**What is needed:** In the entries below, the line with "Zinsser 276088 Mold" marks the start. Return it and every following line exactly, ending with the last.
########################################
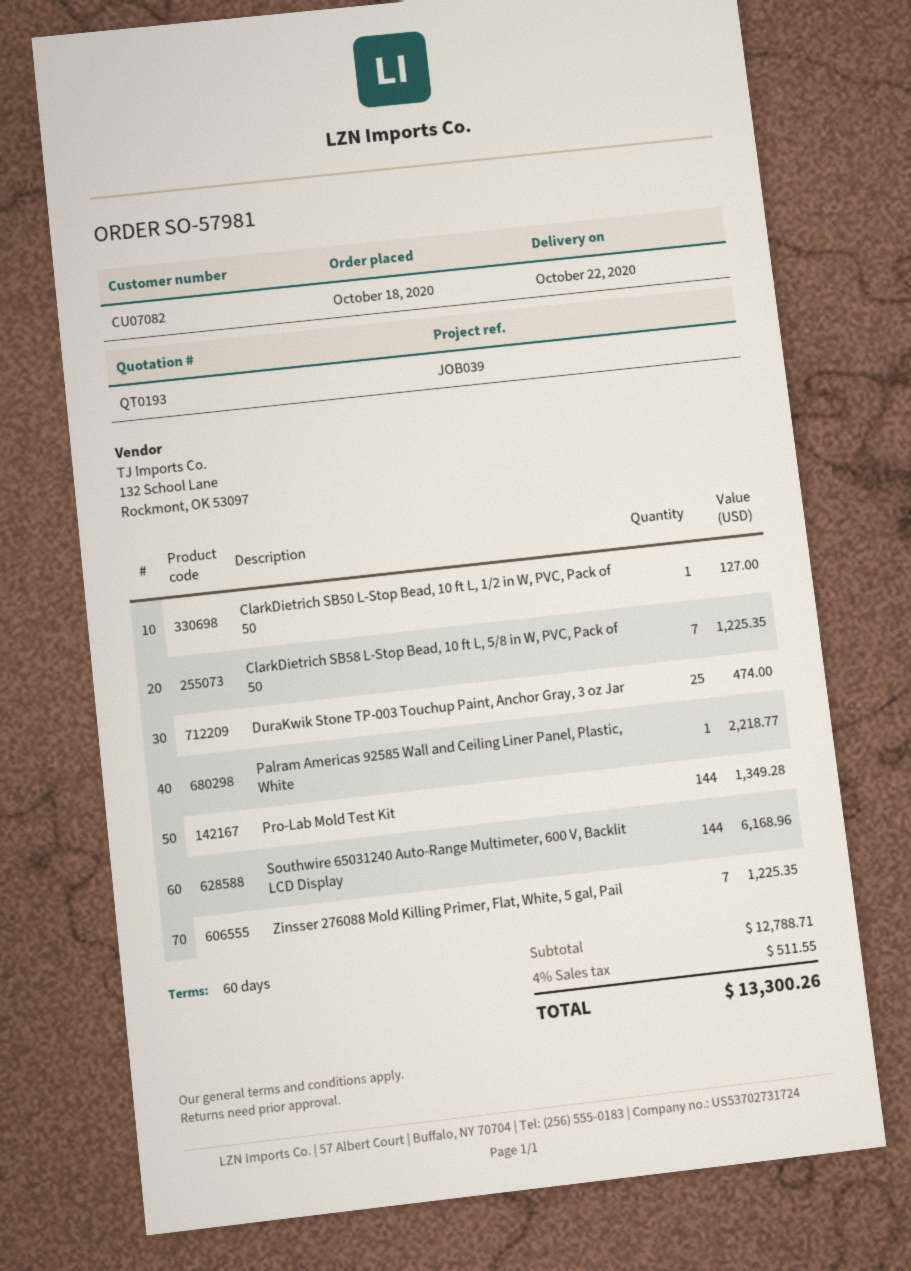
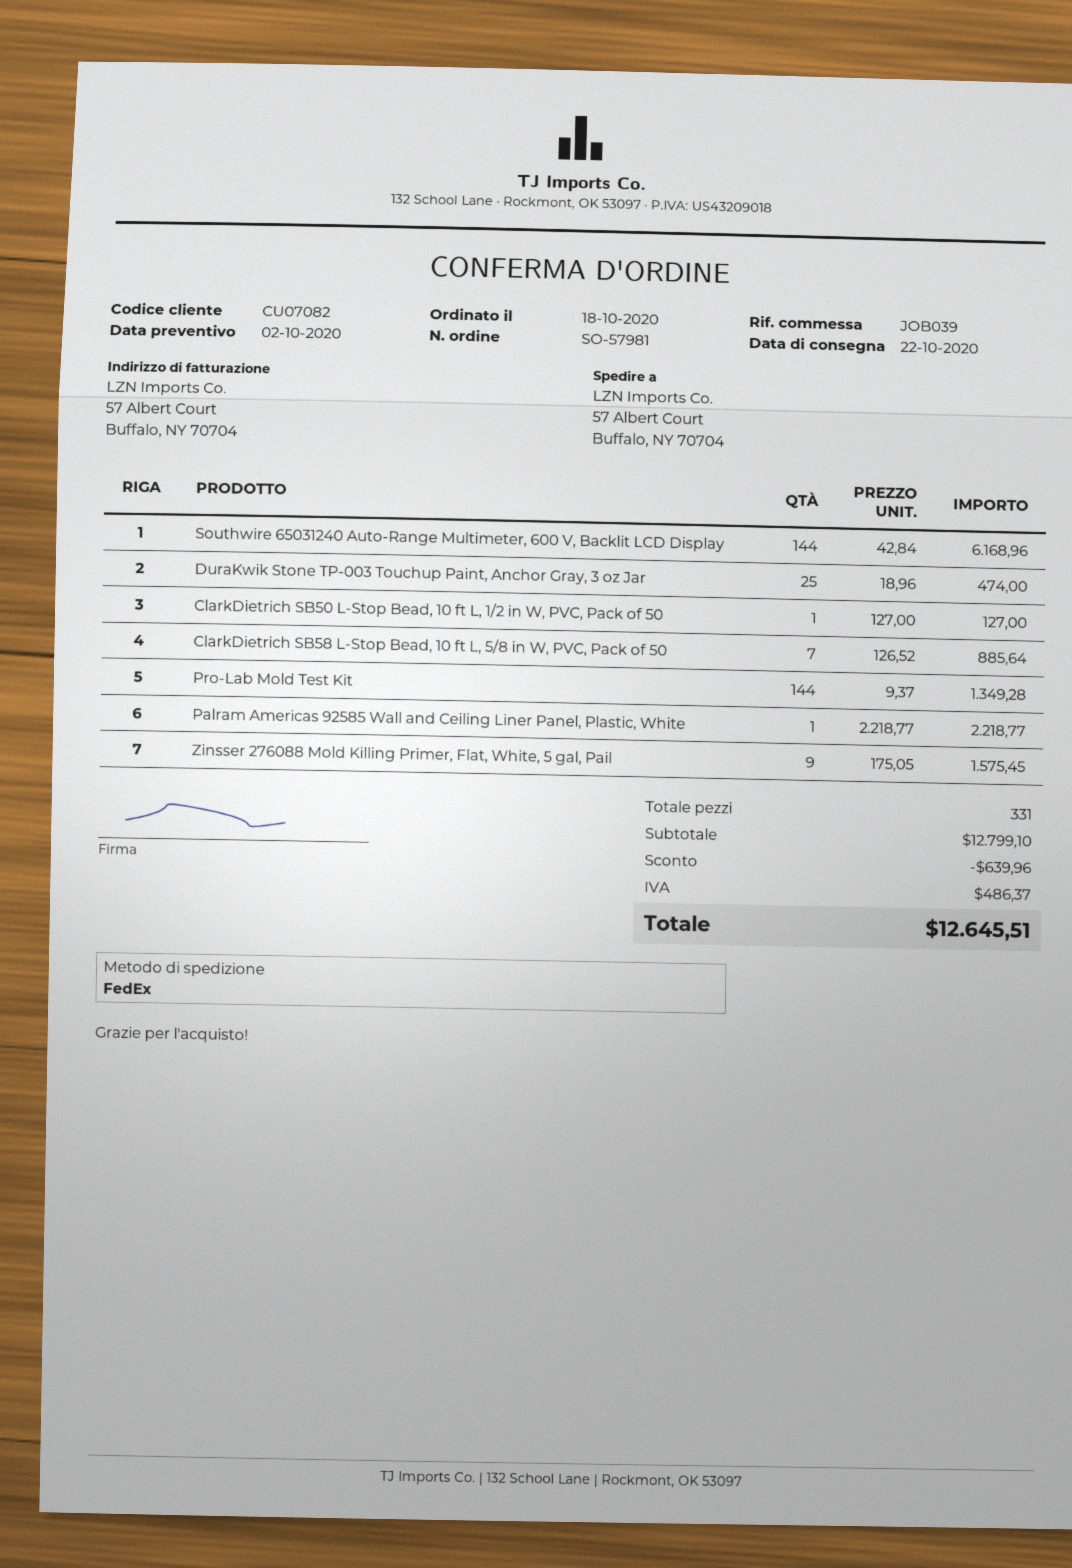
ClarkDietrich SB58 L-Stop Bead, 10 ft L, 5/8 in W, PVC, Pack of 50: 7 for 1225.35 -> 7 for 885.64
Zinsser 276088 Mold Killing Primer, Flat, White, 5 gal, Pail: 7 for 1225.35 -> 9 for 1575.45
subtotal: 12788.71 -> 12799.10
discount: none -> 639.96
tax: 511.55 -> 486.37
total: 13300.26 -> 12645.51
########################################
**Task answer:**
Zinsser 276088 Mold Killing Primer, Flat, White, 5 gal, Pail: 7 for 1225.35 -> 9 for 1575.45
subtotal: 12788.71 -> 12799.10
discount: none -> 639.96
tax: 511.55 -> 486.37
total: 13300.26 -> 12645.51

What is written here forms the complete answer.